Hi Noshad,
This is not a typical GMAT question, so there is a very small chance that you can see such a question on test day. But it is a good question that plays on pattern recognition that the GMAT tests on. The big takeaway from the question here, is that even though the question looks daunting, starting small and forming patterns will get you an answer.
The fastest way to solve the question is to know some properties of perfect squares (the GMAT will never expect a test taker to know these properties!

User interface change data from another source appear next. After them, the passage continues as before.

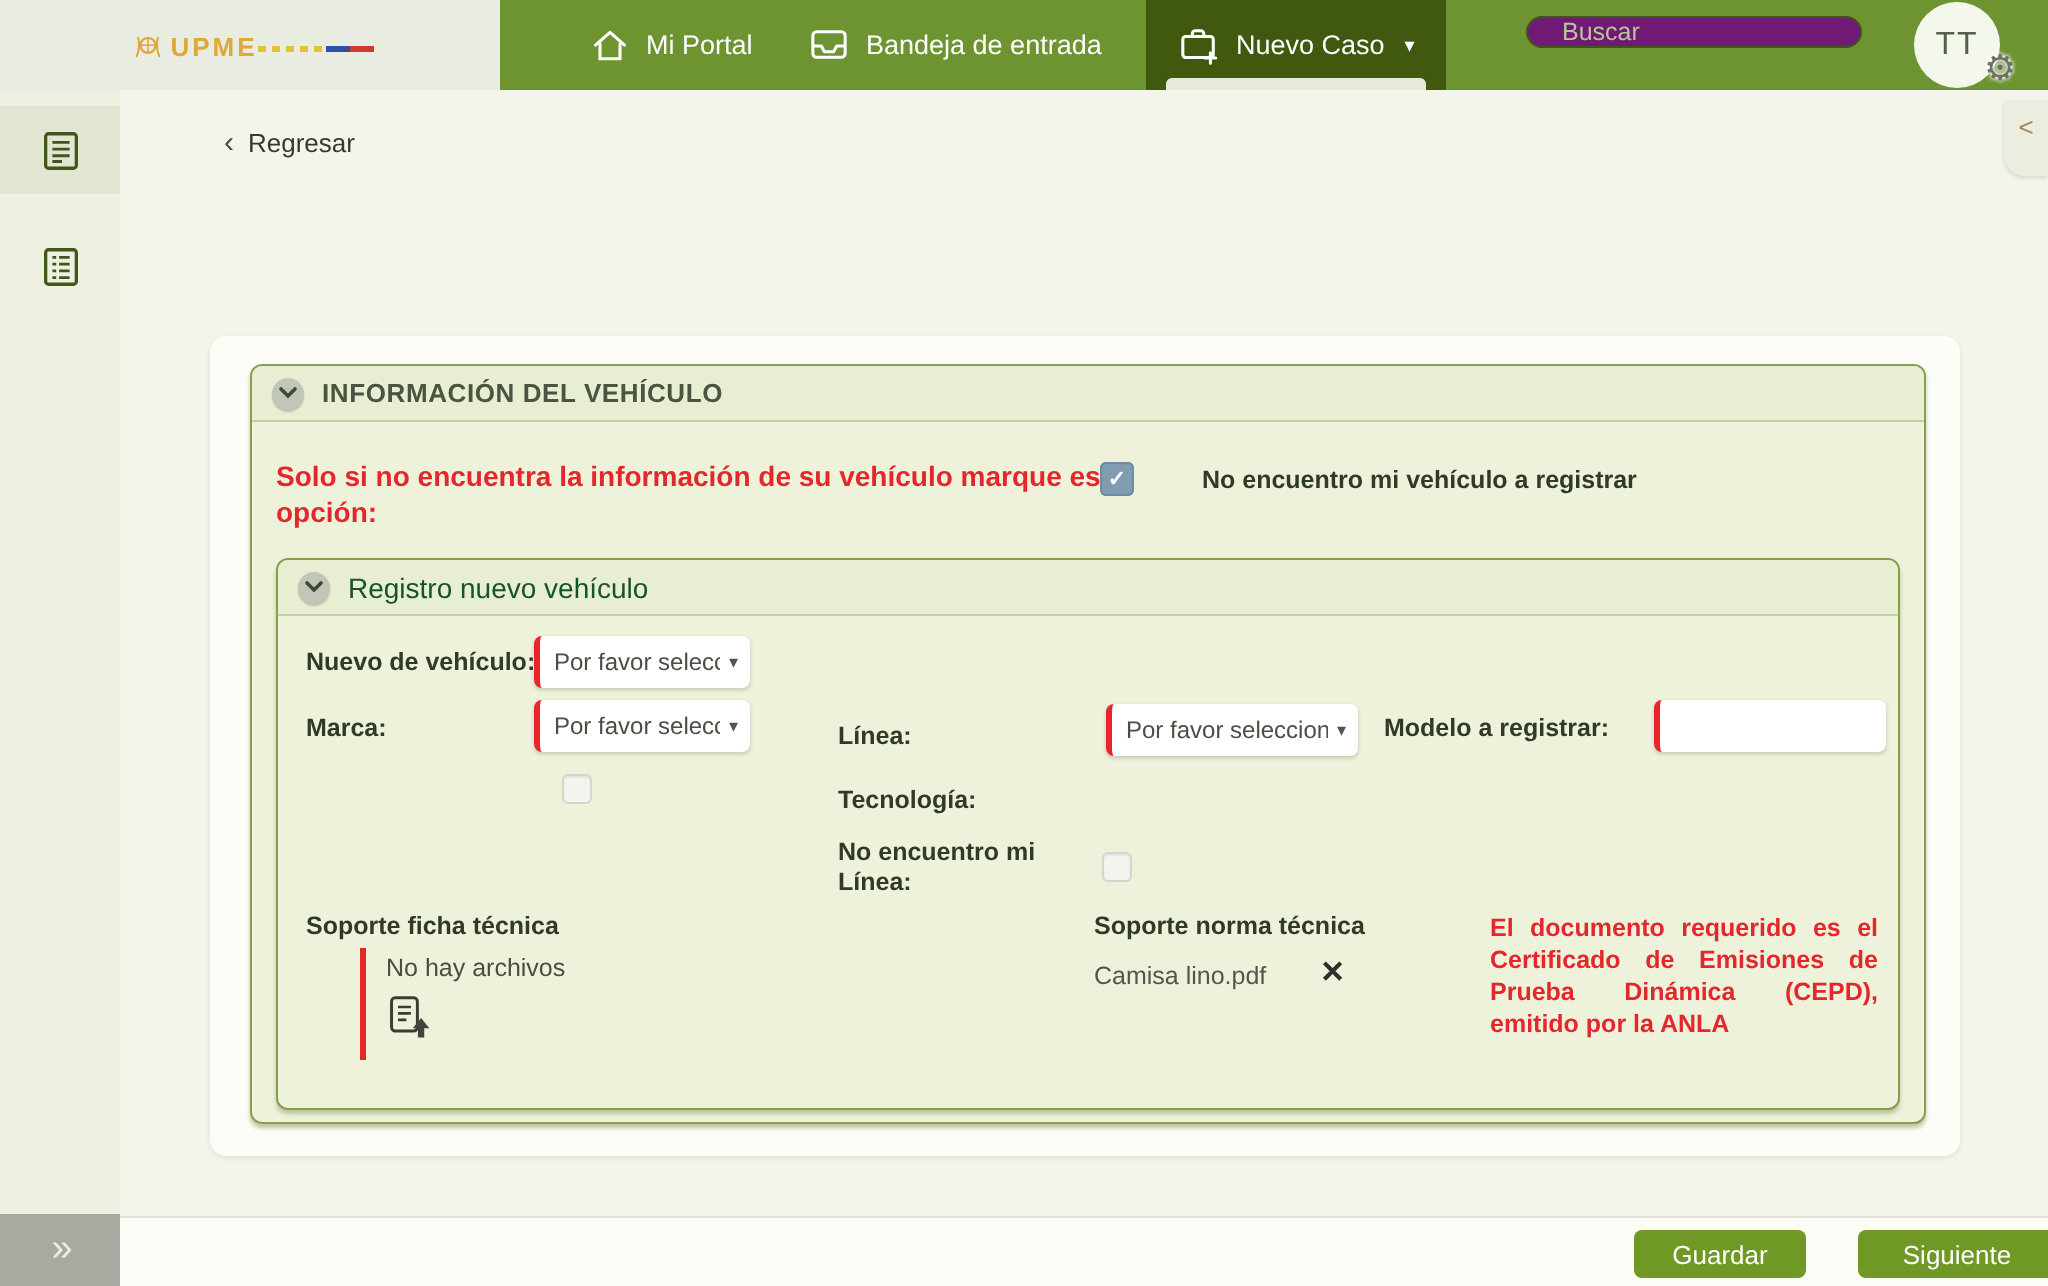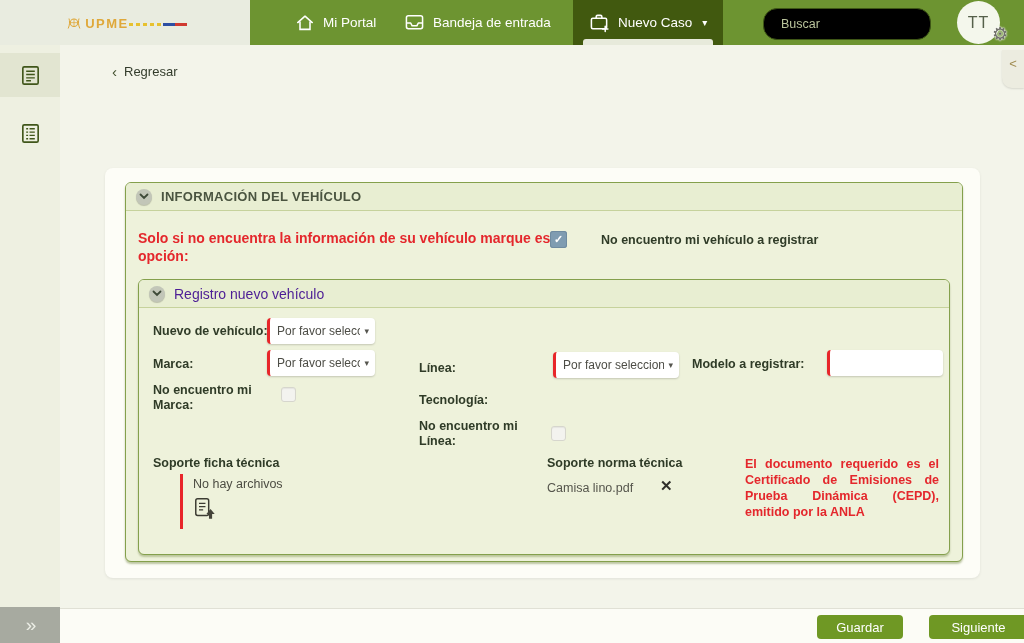--- a/index.html
+++ b/index.html
@@ -19,7 +19,7 @@
   .nav-tab-active { background:#41590f; padding:0 16px;align-items:center; }
   .tab-strip { position:absolute; bottom:0; left:10px; right:10px; height:6px; background:#e7eadb; border-radius:3px 3px 0 0; }
   .nav-caret { font-size:10px; margin-left:2px; }
-  .searchbox { position:absolute; left:763px; top:8px; width:168px; height:32px; background:#000000; border:1px solid #3e5616; border-radius:14px; display:flex; align-items:center; padding:0 10px; gap:7px; }
+  .searchbox { position:absolute; left:763px; top:8px; width:168px; height:16px; background:#701a75; border:1px solid #3e5616; border-radius:14px; display:flex; align-items:center; padding:0 10px; gap:7px; }
   .searchbox input { flex:1; background:transparent; border:none; outline:none; color:#e6ecd2; font-size:12.5px; font-family:"Liberation Sans",sans-serif; }
   .searchbox input::placeholder { color:#b9c39b; }
   .avatar { position:absolute; left:957px; top:1px; width:43px; height:43px; border-radius:50%; background:#f4f7ec; display:flex; align-items:center; justify-content:center; color:#55604a; font-size:16px; letter-spacing:1px; cursor:pointer; }

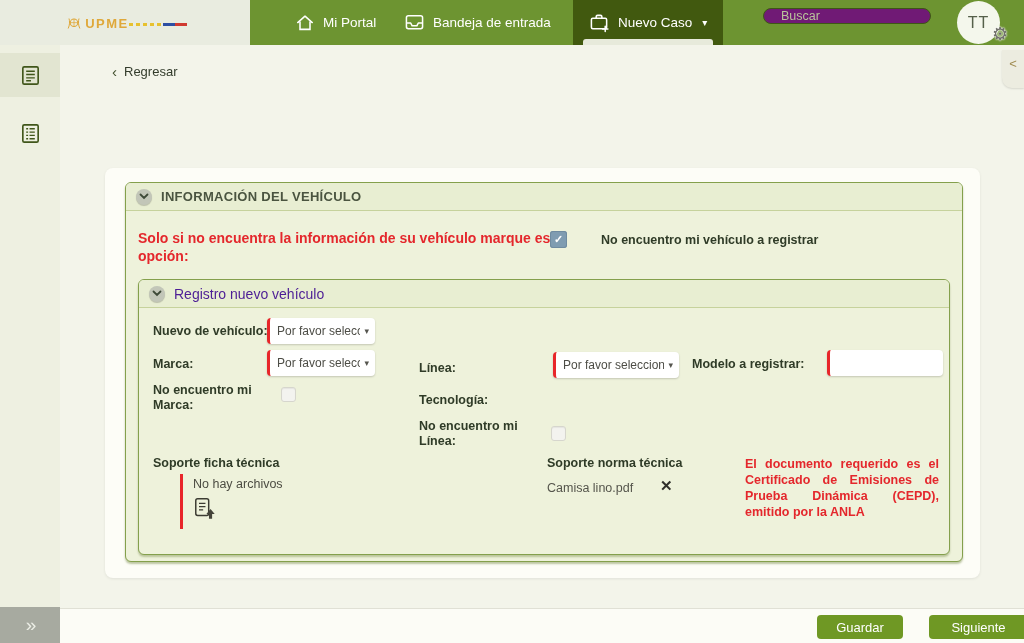--- a/index.html
+++ b/index.html
@@ -54,7 +54,7 @@
 
   .subpanel { position:absolute; left:12px; top:96px; width:812px; height:276px; background:#eef2db; border:1px solid #84a04c; border-radius:6px; box-shadow:0 2px 2px rgba(110,130,60,.4); }
   .subpanel .acc-head { background:#e8eed2; }
-  .subpanel-title { font-size:14px; color:#4c1d95; }
+  .subpanel-title { font-size:14px; color:#14532d; }
 
   .field-label { position:absolute; }
   .select { position:absolute; height:26px; background:#fff; border-left:3px solid #e8262a; border-radius:4px; box-shadow:0 1px 2px rgba(0,0,0,.18); display:flex; align-items:center; padding:0 6px 0 7px; cursor:pointer; }

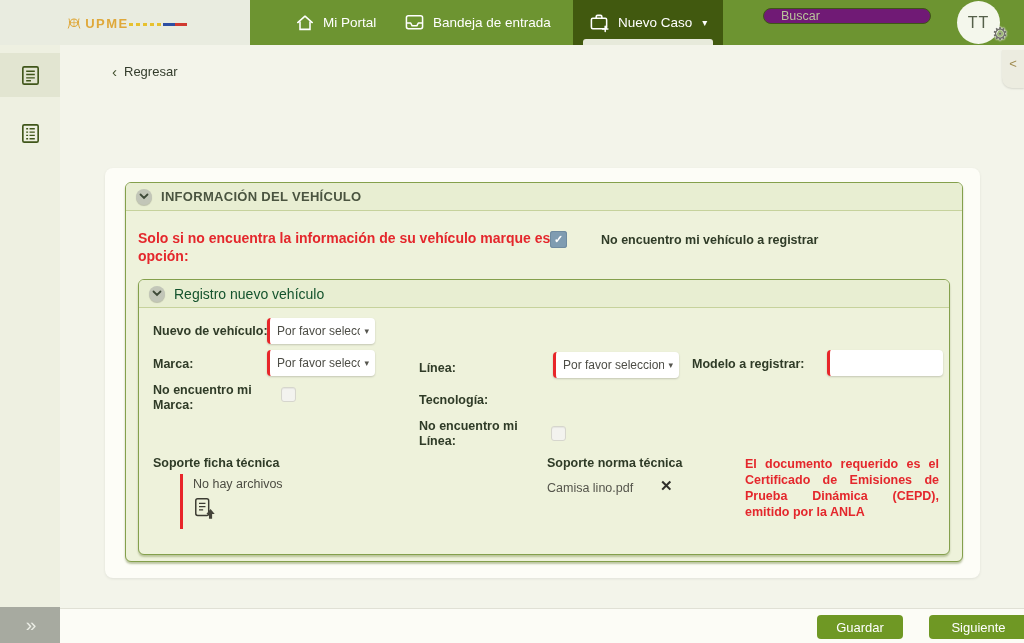--- a/index.html
+++ b/index.html
@@ -215,7 +215,6 @@
         <span></span>
       </div>
 
-      <span class="lbl field-label" style="left:14px; top:103px; width:114px;">No encuentro mi Marca:</span>
       <div class="chk chk-off field-label" style="left:142px; top:107px;"></div>
       <span class="lbl field-label" style="left:280px; top:113px;">Tecnología:</span>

Remember the GMAT is a test of reasoning, not math!)
1. If unit digit of a number is 2, 3, 7 and 8 then the number cannot be a perfect square.
2. If unit digit of a perfect square is 1 then tens digit has to be Even
E.g. 81, 121, 441, 961 all are Perfect Square having unit digit 1 and tens digit is even.
3. If unit digit of a perfect square is 4 then tens digit has to be Even.
E.g. 64, 144, 484 all are Perfect Square having unit digit 4 and tens digit is even.
4. If unit digit of a perfect square is 5 then tens digit has to be 2
E.g. 25, 225, 625,1225 all are Perfect Square having unit digit 5 and tens digit is 2.
5. If unit digit of a perfect square is 0 then tens digit has to be 0.
E.g. 100,400,900 all are Perfect Square having unit digit 0 and tens digit is 0.
6. If unit digit of a perfect square is 9 then ten’s digit has to be Even.
E.g. 49, 169, 529 all are Perfect Square having unit digit 9 and tens digit is even.
This leaves us with the last case of having a perfect square whose unit digit is 6.
7. If unit digit of a perfect square is 6 then tens digit has to be Odd. e.g. 256, 576, 676, 1296 etc.
The question tests us on this property. In the squares from 1 to 10 the only 2 numbers that gives us a 6 as the units digit are 4^2 and 6^2. So it will suffice for us to find out how many numbers from 1 to 100 will end with a 4 or a 6. This will be a total of 20.
In a very unlikely scenario that this question is tested on the GMAT, the best way to approach this question is to start small and look for patterns.
Knowing the values of all the squares from 1 to 20 and the cubes from 1 to 10 is something that we encourage test takers to keep in mind as they will help reduce time in calculation. In this question if we know the squares of 1 to 10 we should be able to figure out a pattern and extrapolate this pattern to a 100 values.
1^2 = 1
2^2 = 4
3^2 = 9
4^2 = 16
5^2 = 25
6^2 = 36
7^2 = 49
8^2 = 64
9^2 = 81
10^2 = 100.
Here we see that the only 2 numbers that give us an odd tens digit are 4 and 6. So this is 2 numbers in the first set of 10, so in the next set of 10 we will have another 2 i.e. 14^2 and 16^2. This gives us an answer of 2 * 10 = 20
Hope this helps!
Aditya
CrackVerbal Academic Team